Korupsi, kolusi dan nepotisme berangkat dari politikus yang memeras negeri. Bangsa ini dibangun bukan atas nama pemerasan, bukan juga atas nama kekejaman, yang dikehidupan sebelumnya terima atas dasar kuasa lewat berbagai macam isu politik kolonial. Setiap orang harus bisa menjadi dirinya sendiri dengan bebas di Negara ini.
Apakah negara sudah dalam koridor kodratnya, mengatur semua apa yang dapat diatur dengan adil dan merata? Abdi negara yang gila harta, memeras, menyuap demi melanggengkan kuasanya. Apakah jelata akan dibohongi pesta kemerdekaannya atas nama kuasa akan negara?
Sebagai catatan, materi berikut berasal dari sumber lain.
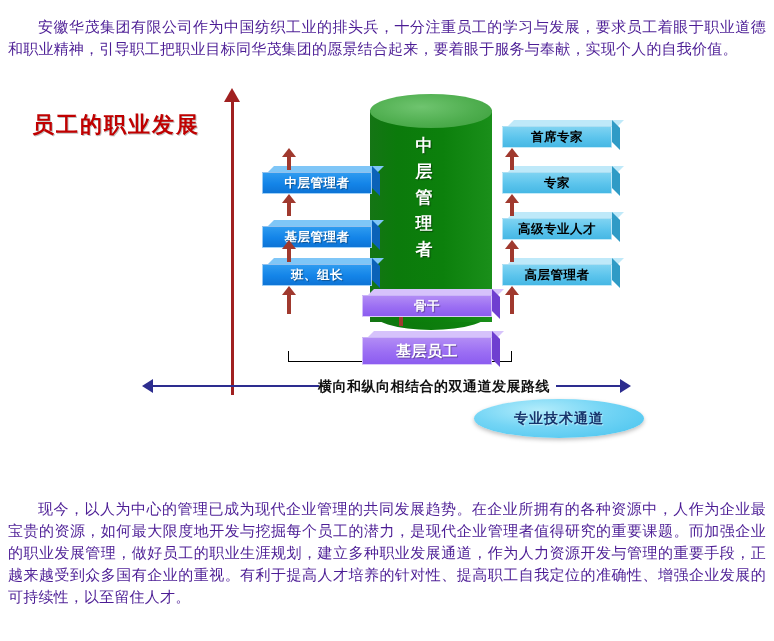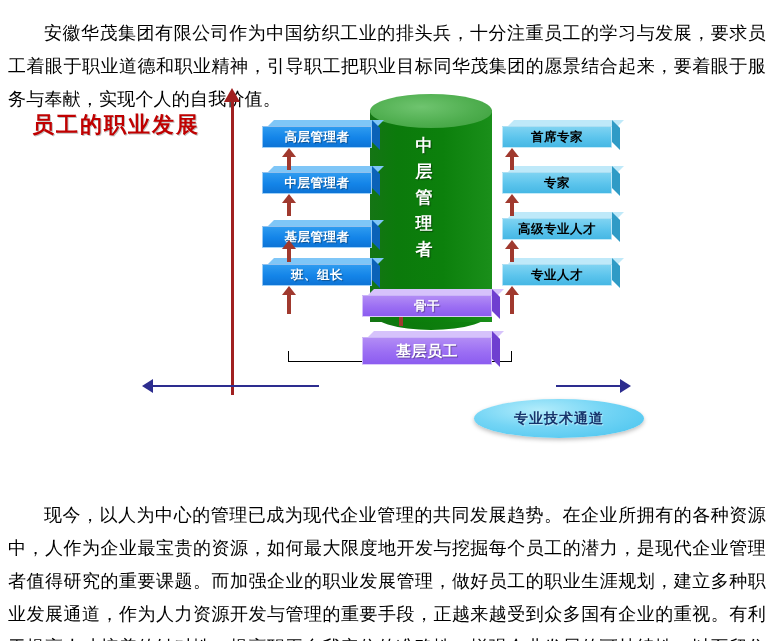"安徽华茂集团有限公司作为中国纺织工业的排头兵，十分注重员工的学习与发展，要求员工" .para { color: #000000 -> #4c1d95; font-size: 18px -> 15px; line-height: 33px -> 22px }
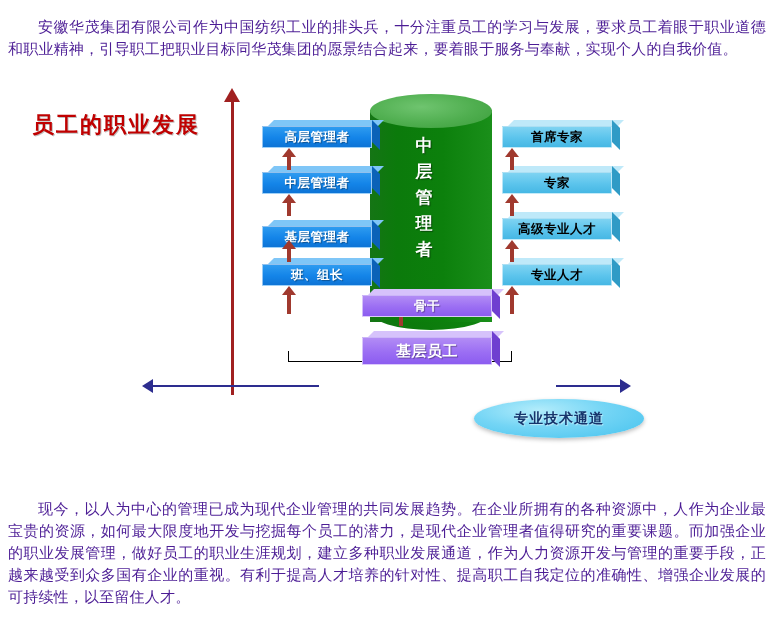"高层管理者" div.box3d { html: <div> <div></div> <div></div> <div>高层管理者</div> </div> -> none }
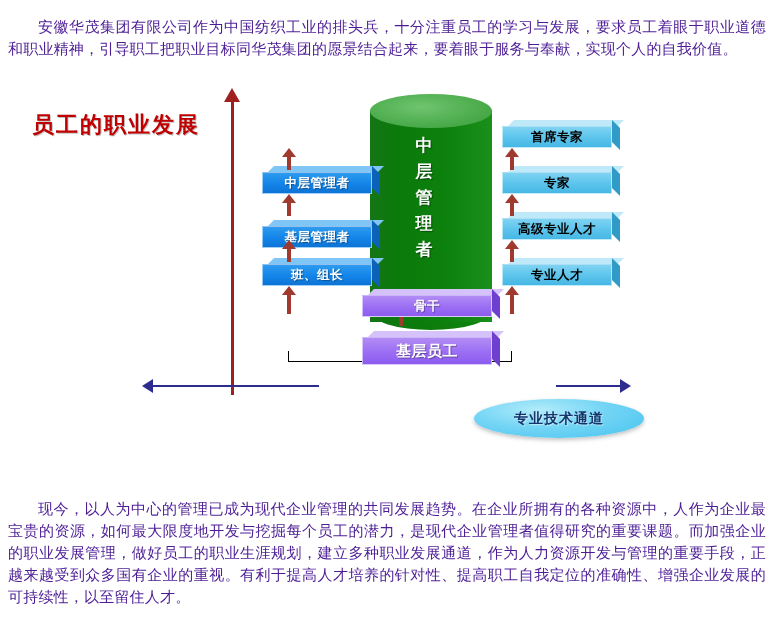"专业人才" div.face { text: 专业人才 -> 高层管理者 }
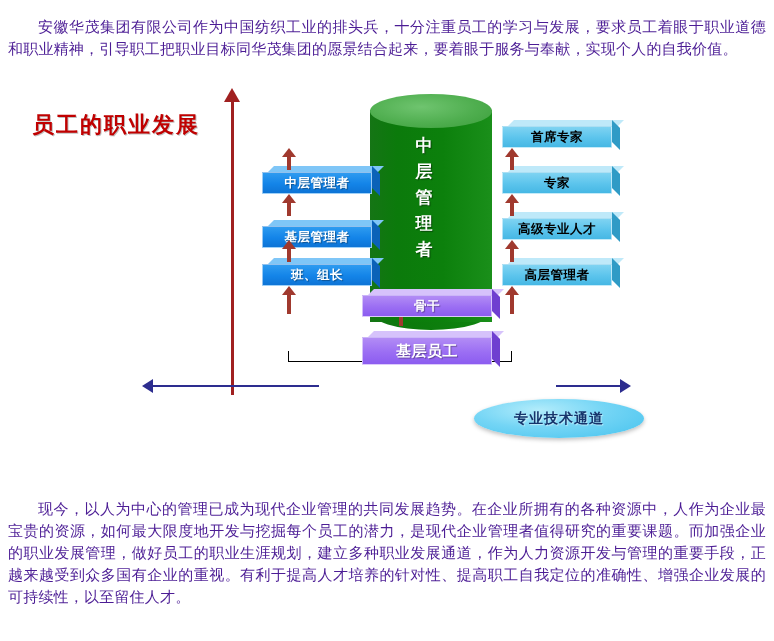"横向和纵向相结合的双通道发展路线" div { html: none -> <div>横向和纵向相结合的双通道发展路线</div> }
Atau jangan-jangan mereka "jelata-jelata" yang tamak juga menikmatinya? Pesta demokrasi yang dijadikan pesta mencari uang dengan budaya pemerasan yang sama. Tidak kenal dia "politikus" hanya mencari untung kemudian memeras dirinya si jelata perlahan-lahan tanpa disadarinya.
Politikus hanya mengumpan jelata dengan janji, uang sedikit, yang menyandra diri mereka sendiri. Negaralah yang menjadi tunggangnya, pajak-pajak jelata yang hilang, tanpa bekas, sekedar pecucian uang yang tidak terketahui. Akhirilah jelata, jika kau tidak mengubah mentalmu, kau akan tetap jadi tikus yang menyuapi sapi selamanya.
Diam-diam politikus menghirupmu, menyiksamu, tanpa kau sadari. Menyodot darah dan tenagamu tanpa terasa kemudian energimu habis, yang nantinya jelata akan kalah, "ia kalah ditelan perjuangnya sendiri".
Untuk orang yang sama sekali tidak mempertanggungjawabkan perbuatnya karena kerja kerasmu jelata, mereka politikus lupa akan janji-janji. Jelata tetap akan jadi sampah yang bisa dijual kembali para pemulung bertopeng para politikus negara.
Pesta demokrasi, rasanya dia mengaburkan. Ia mendirikannya dengan uang, agar menjadi pohon uang yang selamanya dapat terpanen. Tidak hanya itu, pohon untuk berbuah, kehendak untuk kuasa para "politikus" adalah tujuannya.
Tanpa mereka sang jelata untuk berkuasa, mana mungkin "politikus" merasa dengan keringatnya. Tentang penderitaannya, harapan, dan keberlangsungan tatanan sosial yang sehat untuk kehidupannya. Tujuannya jelata hanya keberlangsungan kehidupan ini, agar pantas untuk dilajutkan, lebih baik, untuk semakin baik terhadap semua.